Mediterráneo descapotable
Íñigo
Domínguez
Libros
del K.O.
Madrid,
2015
285
páginas
Ojalá
todas las formas de derrota fueran elegantes. Como podría serlo la de un
mendigo con capas de herrumbre sobre la piel, que agradece en un murmullo los
cincuenta céntimos que uno deposita sobre la gorra que vigila un perro con
conjuntivitis. Pero cuando no se trata tanto de hombres como de países o de
estados, existen formas de derrota que se caracterizan por las capas de humor
que los relatores exponen en sus crónicas. Es fácil pensar en Julio Camba o en Wenceslao Fernández Florez, que forman parte de esa tradición
periodística basada en un planteamiento de ciencia ficción: supongamos que uno
es un extraterrestre que de pronto aterriza en la Tierra y comienza a relatar
lo más inmediato. A la fuerza, debe comportarse como gran observador. Pero, a
la fuerza, debe participar con ahínco de la comunidad en la que ha caído, para
conocerla en detalle. Y así participar de lo que menos le agrada, que es lo más
necesario para su informe. Su relato, a la fuerza, se viste de autocrítica.

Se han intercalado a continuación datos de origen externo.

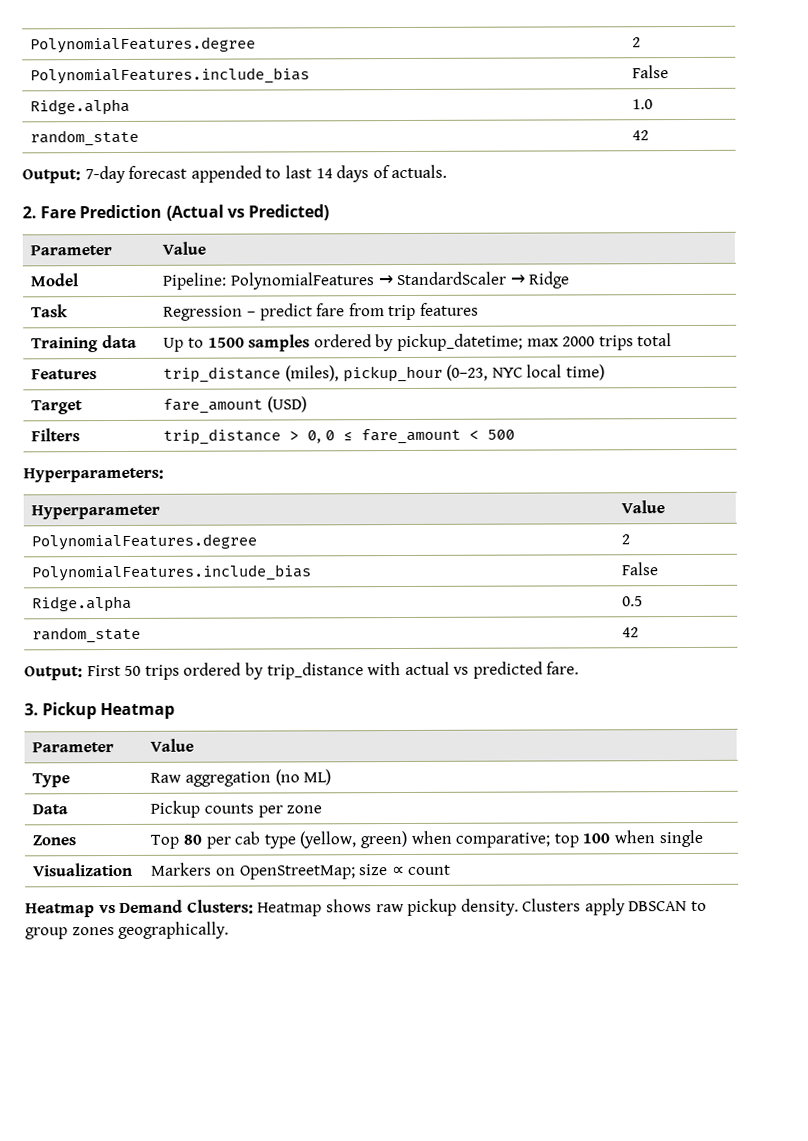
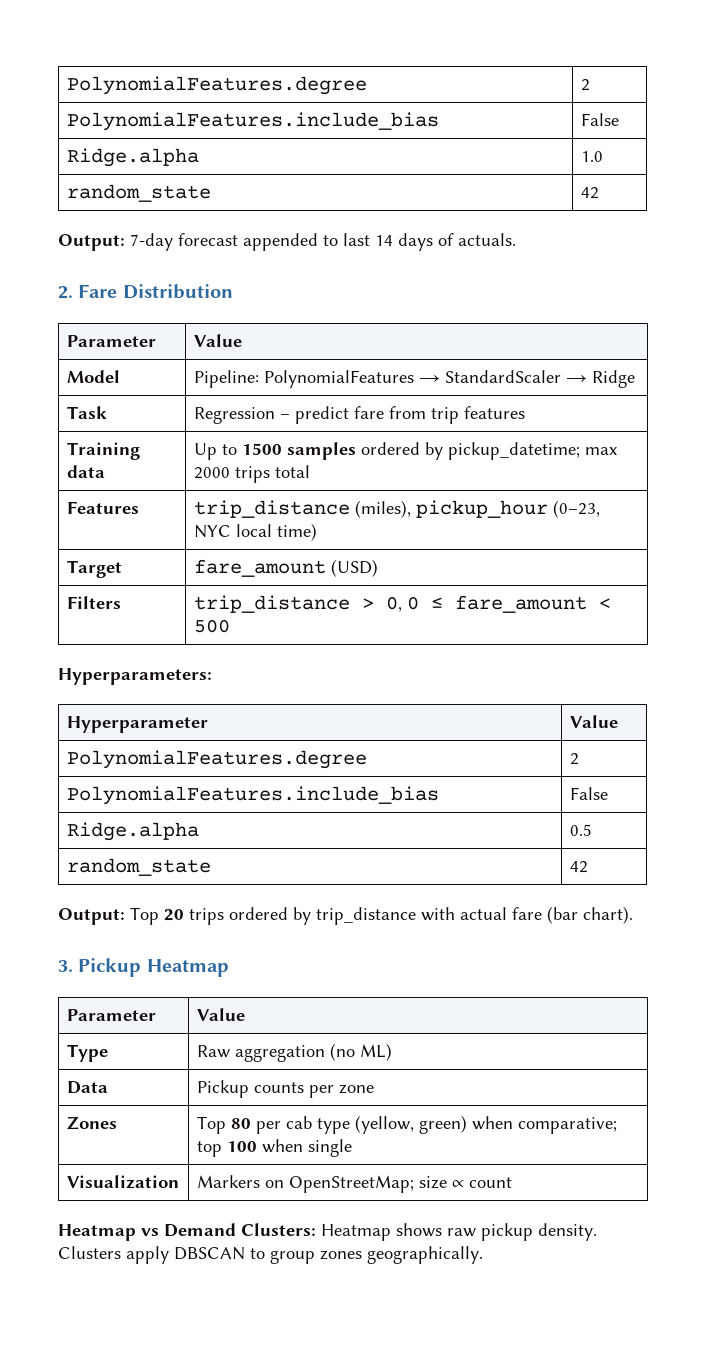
- 2. Fare Prediction (Actual vs Predicted)
+ 2. Fare Distribution
- Output: First 50 trips ordered by trip_distance with actual vs predicted fare.
+ Output: Top 20 trips ordered by trip_distance with actual fare (bar chart).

Pero también de cierta lástima por lo que le sale al paso, por lo que pudo
haber sido, una lástima que le impide sentir cualquier módulo de rencor o de
rechazo.
Ese
es el germen del sentido del humor de esta estirpe literaria. El absurdo pasa a
primer plano. Pero este absurdo, este humor, en realidad es, como las capas de
herrumbre del mendigo, una forma de tapar la cara. De verla tal y como es,
sería inevitable la decepción y lo que venga después de la decepción, algo
demasiado serio como para no tenerle miedo.
A
este género periodístico pertenece el libro Mediterráneo descapotable,
de Íñigo Domínguez (1972), en el que
narra su periplo por la costa española en el año 2008 a bordo de un coche
destartalado, justo antes del estallido de la crisis. Este viaje supone su
regreso tras ocho años fuera del país. Y lo hace no sin fastidio. Eligiendo los
lugares más turísticos, esos de los que renegamos con frecuencia aseverando que
eso no es España. Y sí, España es esto, no el país que queda al otro lado de la
barricada de hormigón cercando a las playas. Con el pretexto del clásico
atractivo turístico, de los mitos y leyendas de los pueblos, de lo
supuestamente pintoresco de cada lugar, Domínguez convierte su itinerario en
una denuncia: al intentar buscar algo autóctono en eso que se vende como tal en
las guías turísticas, lo que consigue es el paradójico efecto de sentirse como
si estuviera en cualquier otro lugar turístico del planeta.
Los
encuentros con personajes son efímeros y significativos, participando de esa
paradoja a la vez que de una nostalgia de un tiempo que el propio autor no
conoció. Las frases son cortas, resumiendo, dando velocidad al viaje. Dejando
para el lector la impresión del pelo despeinado al asomarse a la ventanilla y
de la idea de que debe ser él quien construya las imágenes. Los tropiezos más
frecuentes son las rotondas con horribles esculturas y las frases sueltas que
escucha en las conversaciones de la mesa de al lado. Y también están los
engendros. Estos serán, en cualquier caso, protagonistas del grueso apéndice
que acompaña al libro, donde se detiene a evaluar la evolución de distintos
casos desde 2008 a la actualidad. La enumeración basta para saber que se trata
de esa región horrible de los desfalcos, la trapichería, la jactancia o la
codicia: Marina d’Or, Port Aventura, Delta del Ebro, el Castellón de Carlos
Fabra, la corrupción en Valencia, la decadencia de Torrevieja, el Algarrobico,
El Ejido, la Ley de Costas… En fin, un final serio para un libro que se
caracteriza por un sentido del humor, también bastante serio.